- [TASK INSTRUCTIONS]:
Below are the records; copy each line in them that holds the word "label".

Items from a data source
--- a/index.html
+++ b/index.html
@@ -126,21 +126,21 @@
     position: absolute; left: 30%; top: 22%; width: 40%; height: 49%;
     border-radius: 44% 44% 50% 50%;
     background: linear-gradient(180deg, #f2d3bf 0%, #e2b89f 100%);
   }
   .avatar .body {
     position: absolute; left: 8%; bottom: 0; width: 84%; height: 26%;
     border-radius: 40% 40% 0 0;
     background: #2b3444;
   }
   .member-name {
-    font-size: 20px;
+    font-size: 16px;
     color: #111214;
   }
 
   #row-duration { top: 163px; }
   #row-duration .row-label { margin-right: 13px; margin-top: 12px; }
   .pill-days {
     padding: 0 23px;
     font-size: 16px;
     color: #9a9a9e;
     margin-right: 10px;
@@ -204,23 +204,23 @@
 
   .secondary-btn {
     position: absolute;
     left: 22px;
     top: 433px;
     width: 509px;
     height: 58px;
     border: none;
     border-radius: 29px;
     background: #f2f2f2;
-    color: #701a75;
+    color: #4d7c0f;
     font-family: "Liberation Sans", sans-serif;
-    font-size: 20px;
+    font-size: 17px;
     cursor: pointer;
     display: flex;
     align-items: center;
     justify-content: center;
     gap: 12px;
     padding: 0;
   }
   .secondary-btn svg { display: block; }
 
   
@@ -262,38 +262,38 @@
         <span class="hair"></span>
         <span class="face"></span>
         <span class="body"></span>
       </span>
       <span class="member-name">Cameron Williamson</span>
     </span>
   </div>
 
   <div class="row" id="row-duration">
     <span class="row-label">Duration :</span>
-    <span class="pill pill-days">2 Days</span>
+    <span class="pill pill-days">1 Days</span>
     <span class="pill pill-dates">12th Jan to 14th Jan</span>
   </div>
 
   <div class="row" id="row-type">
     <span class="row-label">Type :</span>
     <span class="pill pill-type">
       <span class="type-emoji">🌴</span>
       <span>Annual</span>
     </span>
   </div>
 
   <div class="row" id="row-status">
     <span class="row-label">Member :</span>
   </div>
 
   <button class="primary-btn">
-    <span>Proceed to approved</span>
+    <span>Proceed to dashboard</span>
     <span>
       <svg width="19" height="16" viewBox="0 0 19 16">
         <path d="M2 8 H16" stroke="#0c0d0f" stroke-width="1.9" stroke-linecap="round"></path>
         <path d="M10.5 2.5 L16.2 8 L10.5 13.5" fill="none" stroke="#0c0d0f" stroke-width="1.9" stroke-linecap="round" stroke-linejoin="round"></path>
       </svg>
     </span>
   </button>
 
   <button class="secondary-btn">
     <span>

==

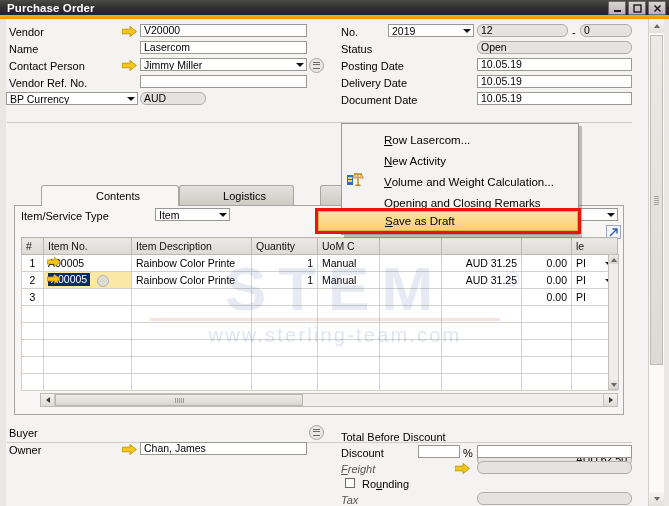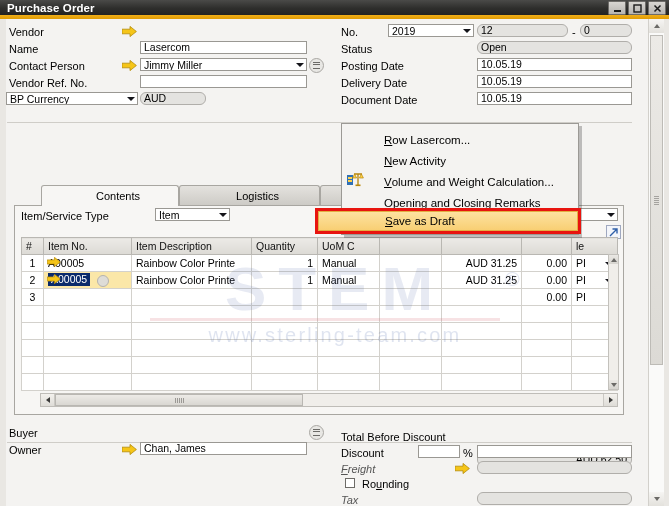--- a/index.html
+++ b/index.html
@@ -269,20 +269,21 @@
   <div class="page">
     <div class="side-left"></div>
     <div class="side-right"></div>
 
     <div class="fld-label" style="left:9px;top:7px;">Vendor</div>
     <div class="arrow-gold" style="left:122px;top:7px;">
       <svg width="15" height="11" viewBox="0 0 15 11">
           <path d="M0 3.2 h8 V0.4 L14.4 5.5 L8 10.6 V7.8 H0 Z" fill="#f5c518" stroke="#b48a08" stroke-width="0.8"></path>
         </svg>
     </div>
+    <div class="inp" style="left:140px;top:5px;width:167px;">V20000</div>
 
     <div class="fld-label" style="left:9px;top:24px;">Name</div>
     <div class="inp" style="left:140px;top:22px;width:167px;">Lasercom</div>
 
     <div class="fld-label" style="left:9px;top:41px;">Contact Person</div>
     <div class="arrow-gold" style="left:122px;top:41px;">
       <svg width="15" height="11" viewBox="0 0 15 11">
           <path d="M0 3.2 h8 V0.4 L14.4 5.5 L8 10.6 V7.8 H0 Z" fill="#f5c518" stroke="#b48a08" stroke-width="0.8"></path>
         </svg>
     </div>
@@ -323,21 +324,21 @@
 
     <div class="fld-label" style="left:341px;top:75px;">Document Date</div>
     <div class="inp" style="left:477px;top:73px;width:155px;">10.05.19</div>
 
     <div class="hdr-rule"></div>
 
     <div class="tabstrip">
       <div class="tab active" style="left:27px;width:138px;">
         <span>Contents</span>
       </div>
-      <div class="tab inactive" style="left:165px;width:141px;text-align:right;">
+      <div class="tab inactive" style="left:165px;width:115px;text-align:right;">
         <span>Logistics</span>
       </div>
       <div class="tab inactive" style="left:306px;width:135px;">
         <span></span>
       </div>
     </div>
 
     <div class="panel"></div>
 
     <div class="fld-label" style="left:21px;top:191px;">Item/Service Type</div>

- [OUTPUT]:
   #row-duration .row-label { margin-right: 13px; margin-top: 12px; }
     <span class="row-label">Duration :</span>
     <span class="row-label">Type :</span>
     <span class="row-label">Member :</span>
     <div class="fld-label" style="left:9px;top:7px;">Vendor</div>
     <div class="fld-label" style="left:9px;top:24px;">Name</div>
     <div class="fld-label" style="left:9px;top:41px;">Contact Person</div>
     <div class="fld-label" style="left:341px;top:75px;">Document Date</div>
     <div class="fld-label" style="left:21px;top:191px;">Item/Service Type</div>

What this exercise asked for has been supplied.